● WORK REQUEST: Starting at the top of the records below and ending with the line that contains "subtotal: 2238.00 -> 2463.00", print each line exactly as written, skipping the pictures.

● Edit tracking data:
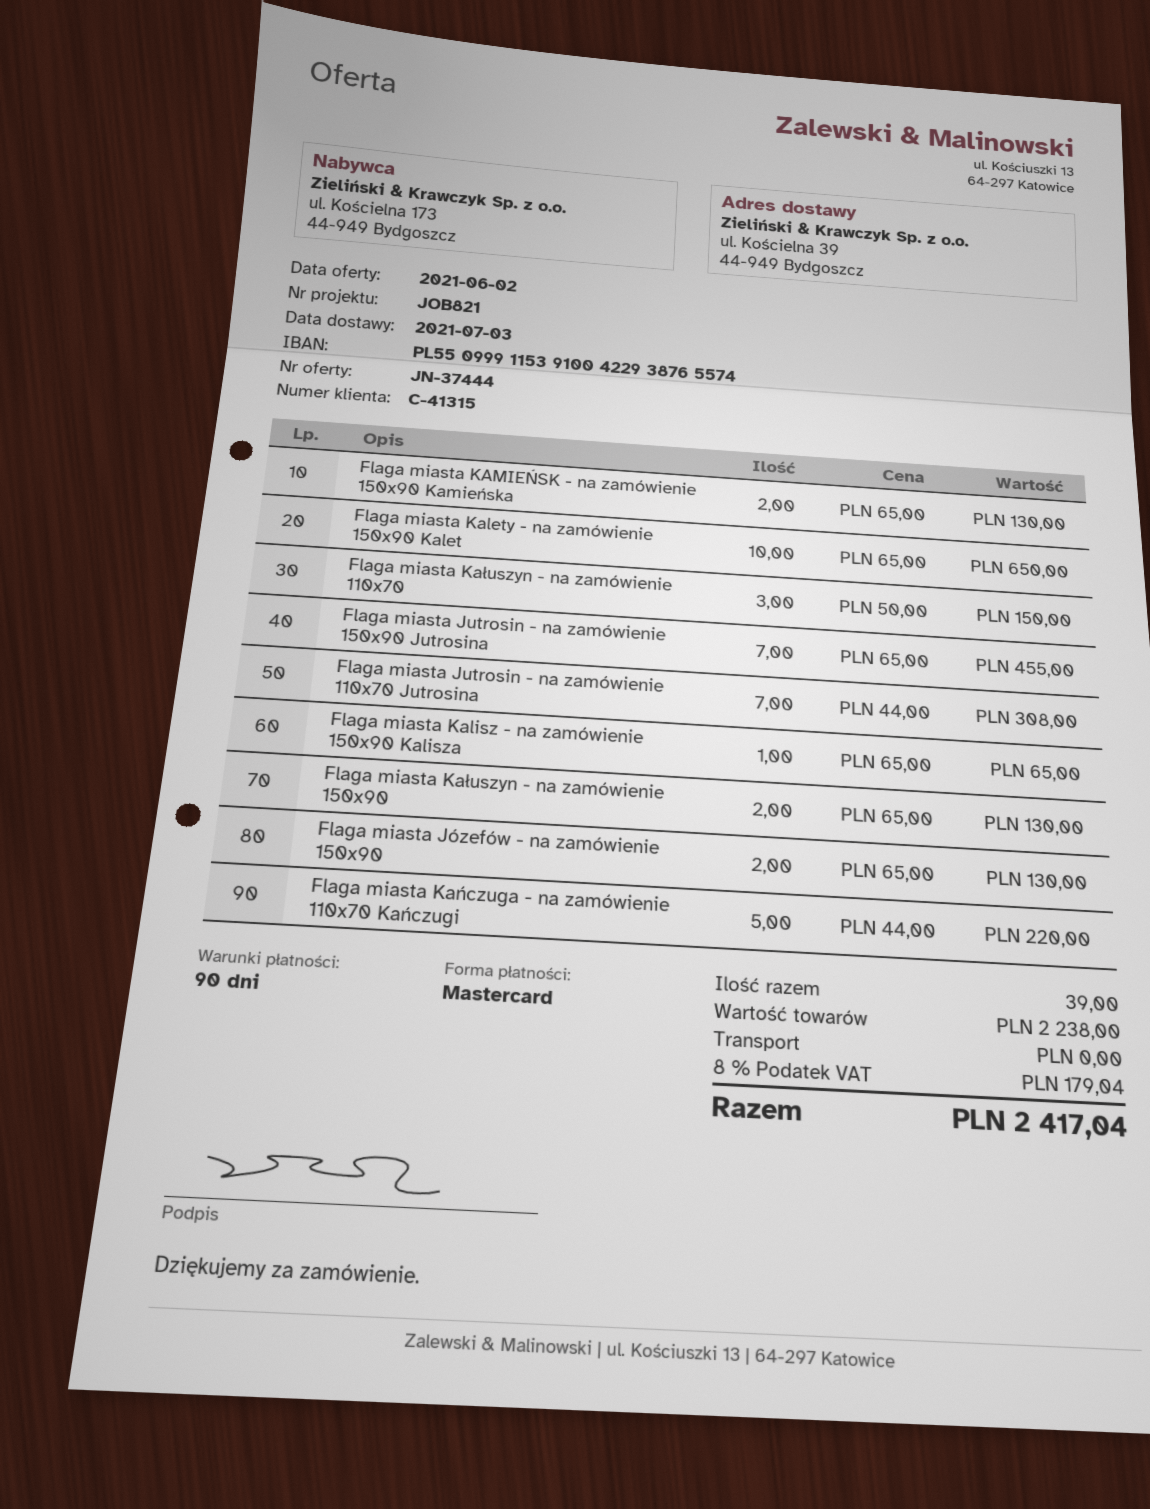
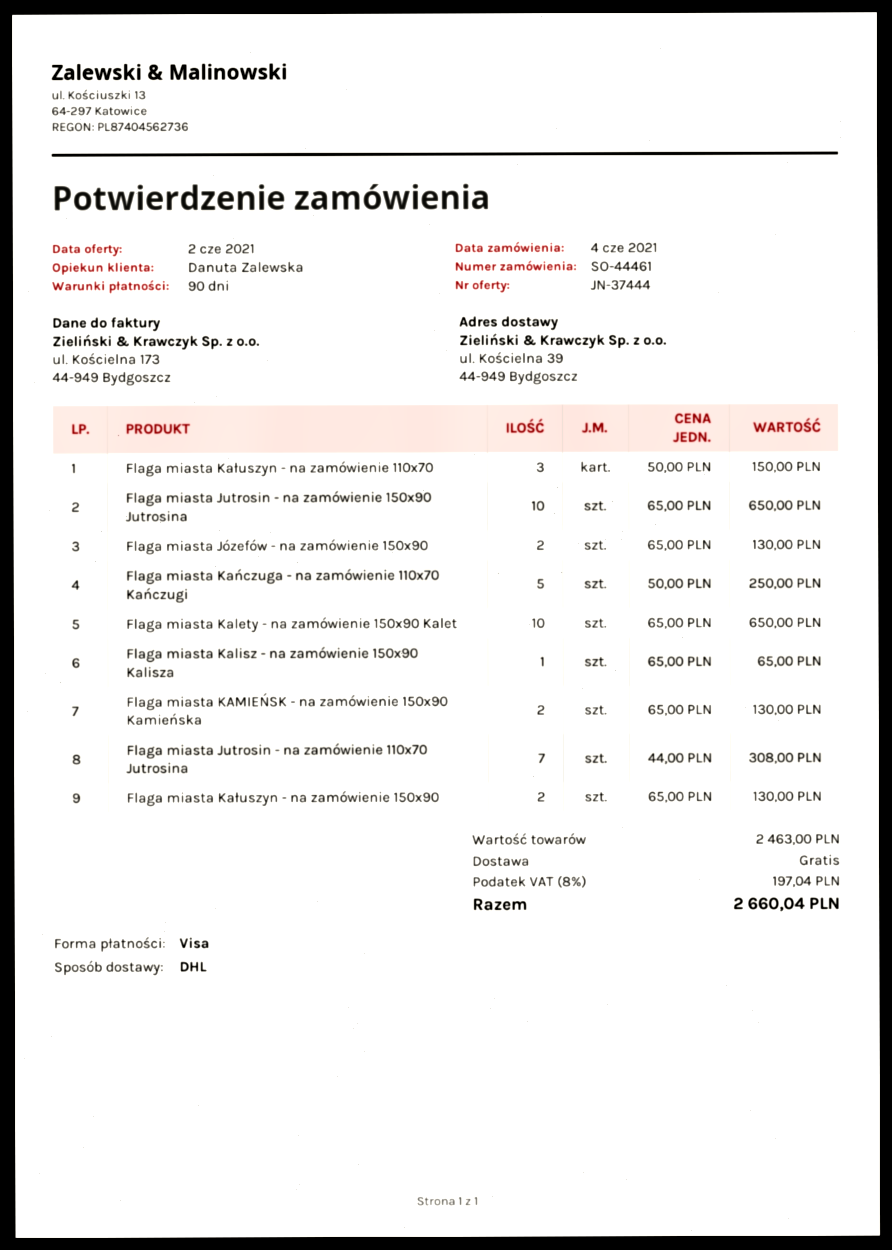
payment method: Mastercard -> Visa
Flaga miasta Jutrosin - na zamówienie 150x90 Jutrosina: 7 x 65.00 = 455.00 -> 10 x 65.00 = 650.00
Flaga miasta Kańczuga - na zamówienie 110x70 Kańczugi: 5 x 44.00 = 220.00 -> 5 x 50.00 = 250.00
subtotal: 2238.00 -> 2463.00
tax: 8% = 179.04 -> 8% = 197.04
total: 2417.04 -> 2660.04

● RESULT FOR THIS TASK:
payment method: Mastercard -> Visa
Flaga miasta Jutrosin - na zamówienie 150x90 Jutrosina: 7 x 65.00 = 455.00 -> 10 x 65.00 = 650.00
Flaga miasta Kańczuga - na zamówienie 110x70 Kańczugi: 5 x 44.00 = 220.00 -> 5 x 50.00 = 250.00
subtotal: 2238.00 -> 2463.00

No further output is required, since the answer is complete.